—Chez vous? Il paraît que vous n'avez plus de chez vous, et je vous jure que vous ne trouverez pas cette nuit mon neveu chez lui! Allons, pleurez un peu, c'est inévitable, mais pas trop, ma belle petite! Ne gâtez pas vos yeux qui sont les plus doux et les plus beaux que j'aie vus de ma vie. Pour un amant perdu, cent de retrouvés quand on est aussi jolie que vous l'êtes. Mon neveu a bien prévu que son infidélité forcée vous brouillerait avec lui, car il vous sait jalouse et fière. Aussi m'a-t-il approuvé lorsque je lui ai offert de vous consoler. Dites oui, et je me charge de vous. Vous y gagnerez. Mourzakine n'a rien que ce que je lui donne pour soutenir son rang, et moi je suis riche! Je suis moins jeune que lui, mais plus raisonnable, et je ne vous placerai jamais dans la situation où il vous laisse ce soir. Allons souper; nous causerons de l'avenir, et sachez bien que mon neveu me sait gré de l'aider à rompre des liens qu'il eût été forcé de dénouer lui-même demain matin.

Francia, étouffée par la douleur, l'indignation et la honte, ne pouvait répondre.

—Réfléchissez, reprit le comte; je vous aimerai beaucoup, moi! Réfléchissez vite, car il faut que je m'occupe de vous trouver un gîte agréable, et de vous y installer cette nuit.

Francia restait muette. Ogokskoï crut qu'elle mourait d'envie d'accepter, et, pour hâter sa résolution, il l'entoura de ses bras athlétiques. Elle eut peur, et, en se dégageant, elle se rappela la manière étrange dont Mourzakine lui avait glissé son poignard; elle le sortit adroitement de sa ceinture, où elle l'avait passé en le couvrant de son châle.

—Ne me touchez pas! dit-elle à Ogokskoï; je ne suis pas si méprisable et si faible que vous croyez.

Elle était résolue à se défendre, et il l'attaquait sans ménagements, ne croyant point à une vraie résistance, lorsqu'elle avisa tout à coup, à la clarté des réverbères, un homme qui avait suivi la voiture et qui marchait tout près.

—Antoine! s'écria-t-elle en se penchant dehors.

A l'instant même la portière s'ouvrit, et, sans que le marchepied fût baissé, elle tomba dans les bras d'Antoine, qui l'emporta comme une plume.
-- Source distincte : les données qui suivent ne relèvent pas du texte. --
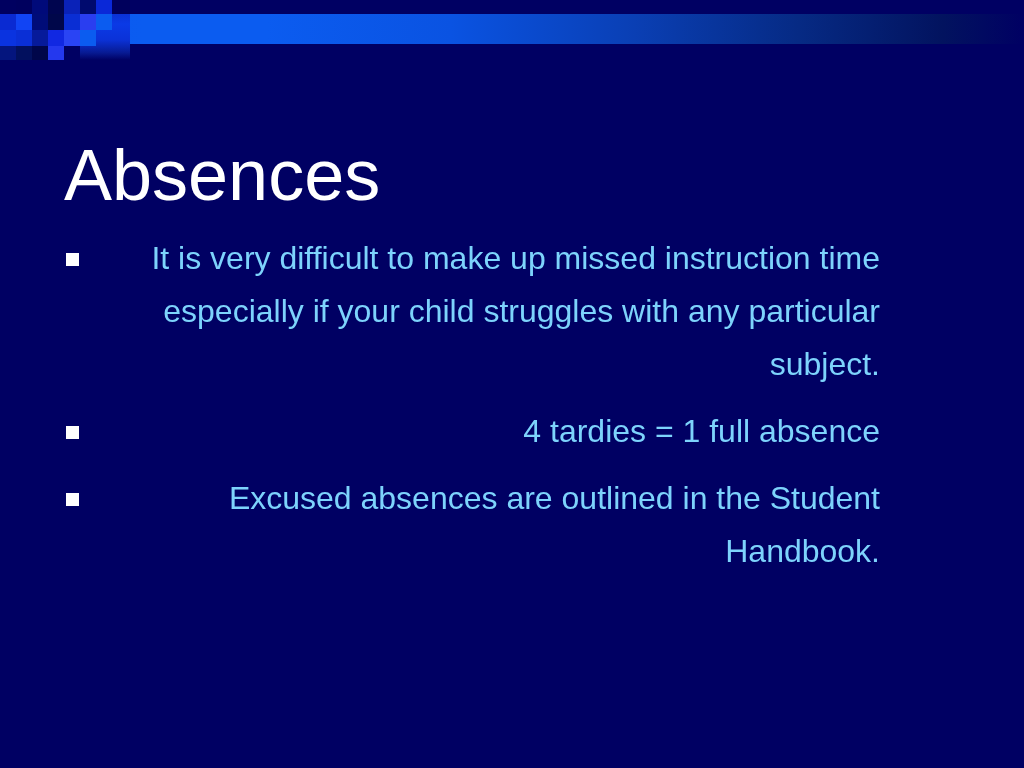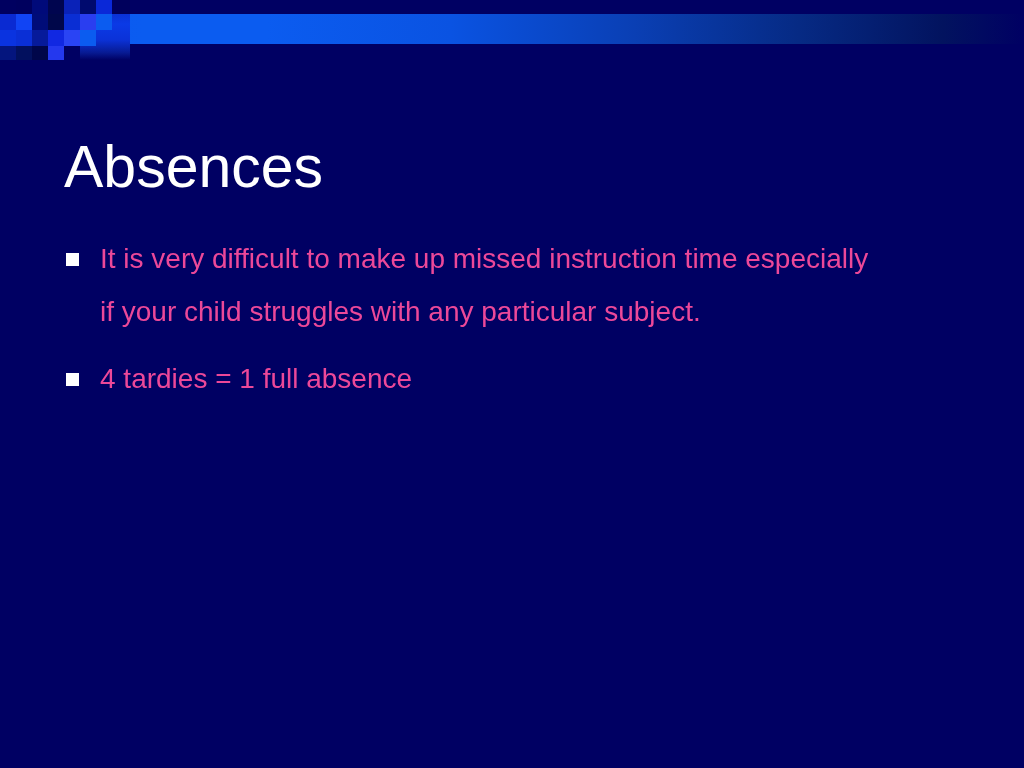"Absences" #title { font-size: 59px -> 72px }
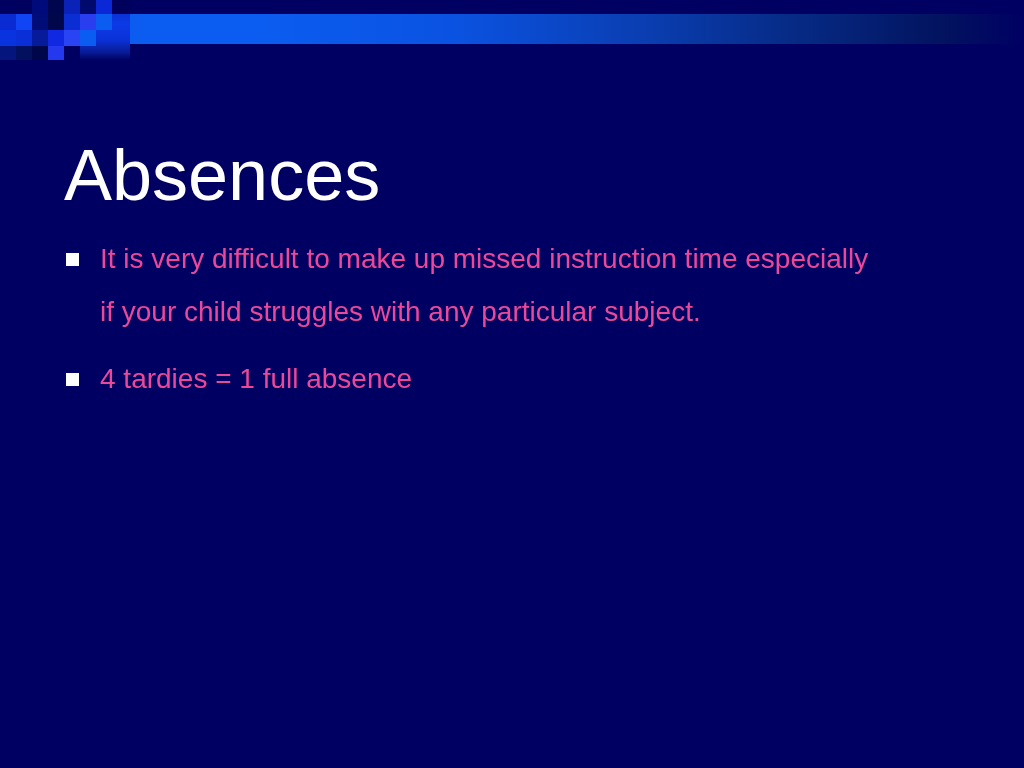"It is very difficult to" .bullet-row { color: #ec4899 -> #7dd3fc; font-size: 28px -> 32px; text-align: none -> right }
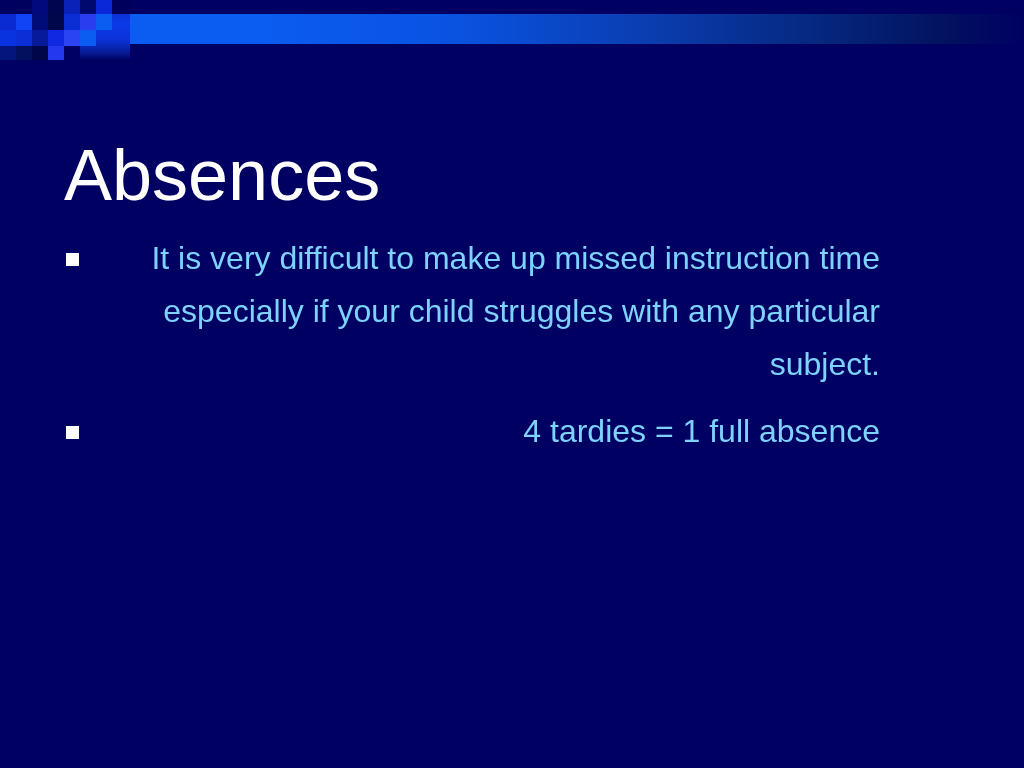"Excused absences are outlined in" li.bullet-row { html: none -> <li> <span></span> <span>Excused absences are outlined in the Student Handbook.</span> </li> }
Le comte avait essayé de la retenir, mais on était alors devant la Porte Saint-Martin, et les boulevards étaient remplis de monde qui sortait du théâtre. Ogokskoï craignit un scandale ridicule; il retira à lui la portière, poussa vivement son cocher de fiacre à doubler le pas, et disparut dans la foule des voitures et des piétons.

Francia était presque évanouie; pourtant elle put dire à Antoine:—Allons chez Moynet.

Au bout d'un instant, reprenant courage, elle put marcher. Ils étaient à deux pas de l'estaminet de la Jambe de bois; c'est ainsi que les gens du quartier désignaient familièrement l'établissement du sergent Moynet. Il était encore ouvert. L'invalide jeta un grand cri de joie en revoyant sa fille adoptive; mais, comme elle était pâle et défaillante, il la fit entrer dans une sorte d'office où il n'y avait personne et où il se hâta de l'interroger. Elle ne pouvait pas encore parler; il questionna Antoine qui baissa la tête et refusa de répondre.